The Founders' Fortunes: How Money Shaped the Birth of America
“will resonate with readers following today’s headlines about the financial interests of our governing elite and how their decisions may enrich their own pockets.”
“The business of American is business” is a famous quote and as this very timely books reveals, this has been true even before America was a nation. The author takes a unique and revealing look at the financial affairs of our country’s founders, providing an informative narrative that will resonate with readers following today’s headlines about the financial interests of our governing elite and how their decisions may enrich their own pockets.
Since the American colonies never had a landed nobility or titled gentry, nearly every American had some opportunity to improve their financial position. Relating the biographies of famous Americans like George Washington and Benjamin Franklin, it is often a rags-to-riches story about how both men grew up impoverished, but through their own efforts, and some good fortune, became not only economically well off, but turned that wealth into political power that brought them to the centers of colonial government.
However, the political and economic aspirations of these men were constantly stymied by what they considered oppressive taxation and regulation from the English Parliament. As the author lays out a crisp, fast-moving narrative, it is easy to understand how the colonists began to inexorably link political and economic freedom together.
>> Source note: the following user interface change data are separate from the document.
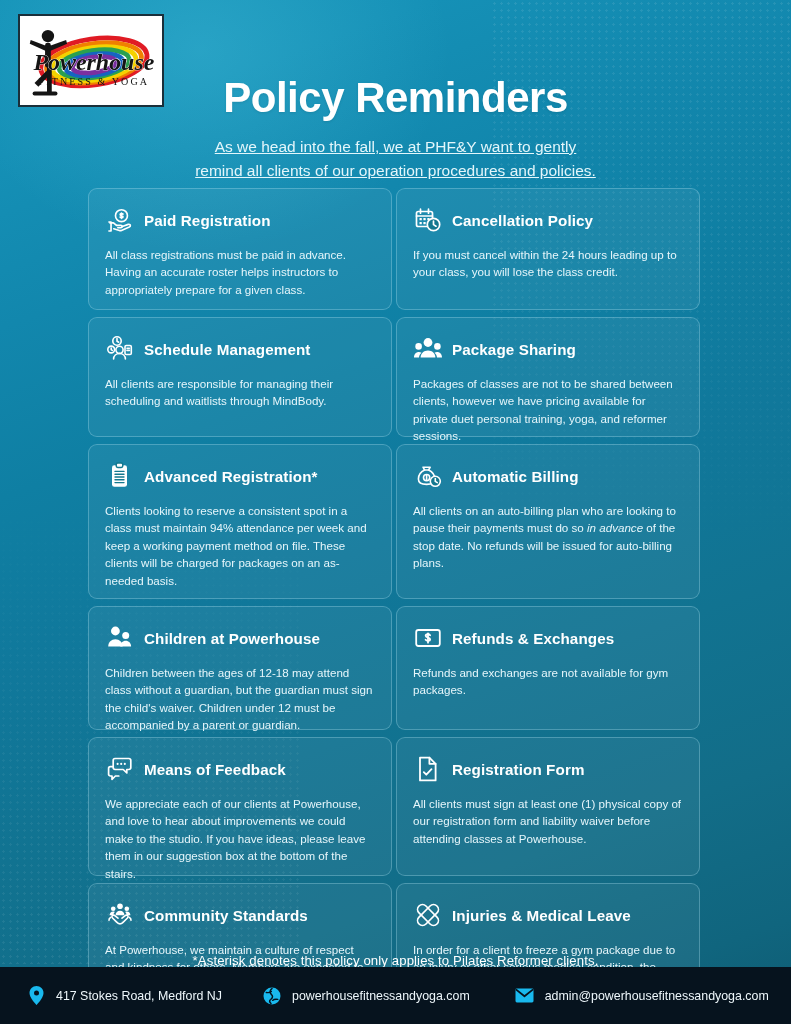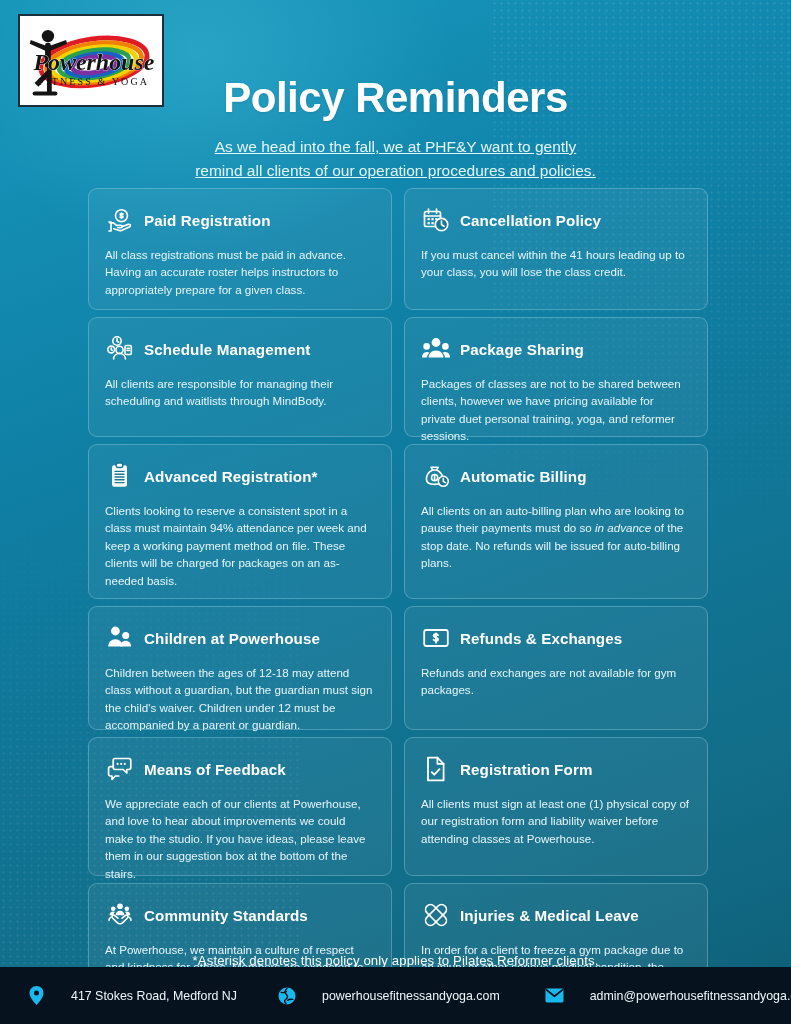"Paid Registration" .row { gap: 12px -> 4px }
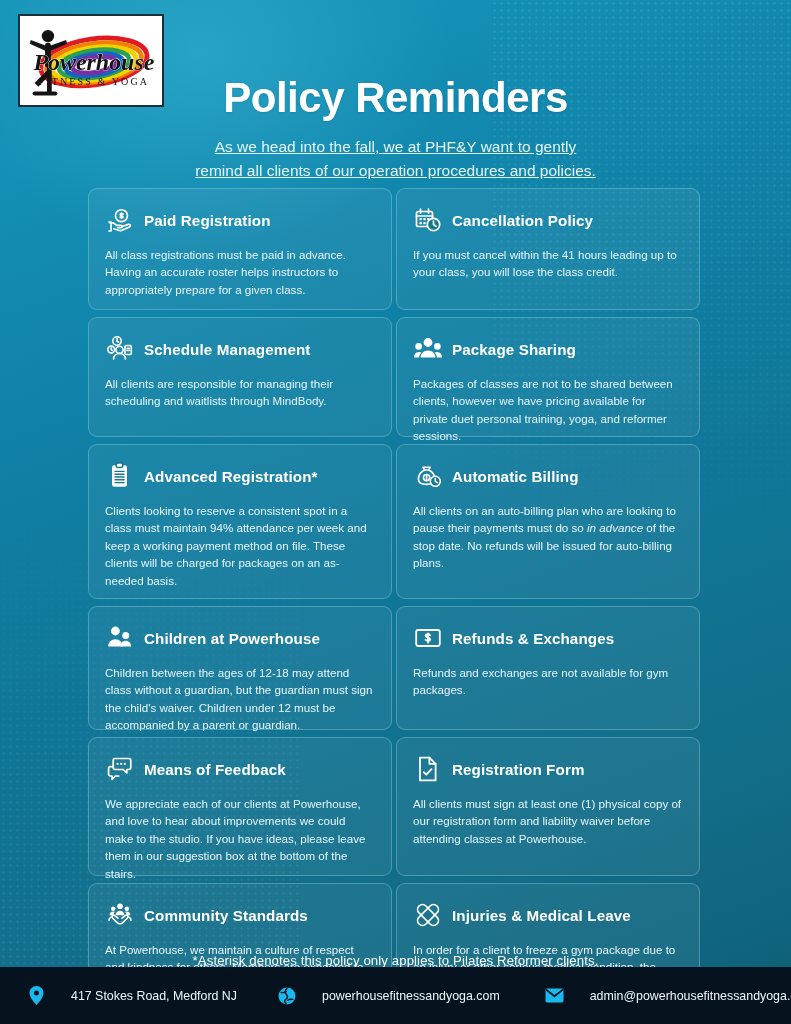"If you must cancel within" div.card-body { text: 41 -> 24 }
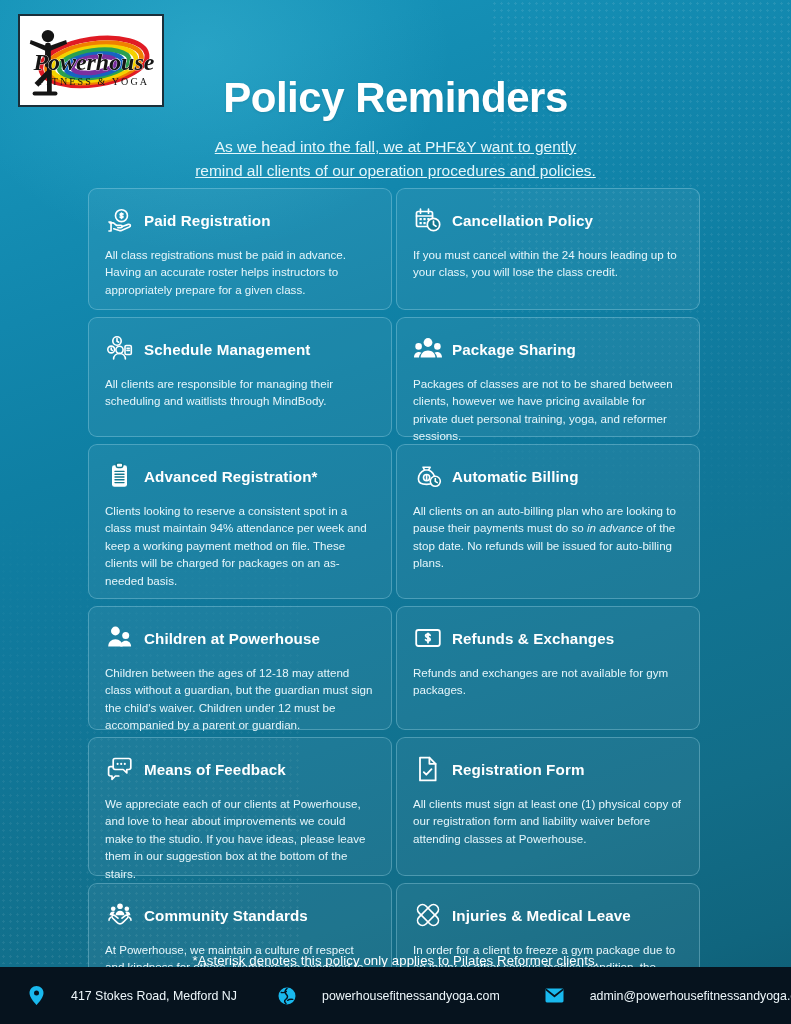"417 Stokes Road, Medford NJ" .footer-item { gap: 25px -> 10px }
In addition to feeling oppressed by what they considered unfair “taxation without representation,” the colonists had a number of economic grievances against the king and his ministers. The author digs into some forgotten aspects of America’s economic movement toward independence as he describes the colonists’ struggle with not being allowed to print their own currency or start their own bank, leading to constant shortages of cash and creating a nearly constant barter system. Combined with the fact that wealthy Americans like Washington and Franklin felt their ability to start business was prevented by Britain’s mercantile system of colonial monopoly and dependency it is not hard to see the path from economic to political revolutionary thought.
All of this was accelerated after the end of Seven Years War, when the removal of the French threat to incite Native American attacks on isolated western settlements and the desire of Britain to tax the colonists to pay their enormous war debt began the road to resistance, organization, and finally open rebellion of the colonies.
Of course, starting a Revolution is much easier than maintaining one, and many readers may be surprised to learn that although Britain never really came close to militarily defeating their rebellious colonies, the economic chaos that resulted from years of war almost brought the colonists to defeat by 1780. Lacking the ability to pay the troops or purchase supplies, only the timely arrival of French and Spanish gold, combined with the persuasion of the troops through promised land bounties, combined with General Washington’s occasionally harsh treatment of mutinous troops, kept the army together long enough to win the Battle of Yorktown and convince Britain to seek peace.
But even peace and independence could guarantee economic stability, and the author concludes the book with a brief summary of the economic stimulus for the Constitution and the critical decision of the new Washington Administration to finally seek a way to federally assume the new country’s enormous war debts and begin moving the new country to economic growth.
Of course, along the way, many founders increased or rebuilt their fortunes lost or diminished during the war, but not all of them. As the author states, after the founders wrote their famous ending to the Declaration of Independence—“We Mutually Pledge To Each Other Our Lives, Our Fortunes, And Our Sacred Honor”—many of them did indeed make enormous sacrifices, some ending their lives destitute.
This is a very timely and insightful book, coming at a time when Americans are asking many questions about the business dealings of legislators and government officials, and whether their personal fortunes are driving their governing decisions or the common good of the people. As the author details, like many political issues, this is not unique to our times, but is part of a long-running debate on what is meant by public service, what kind of people should be running our government, and how often we find that our elected officials may put their own interests first.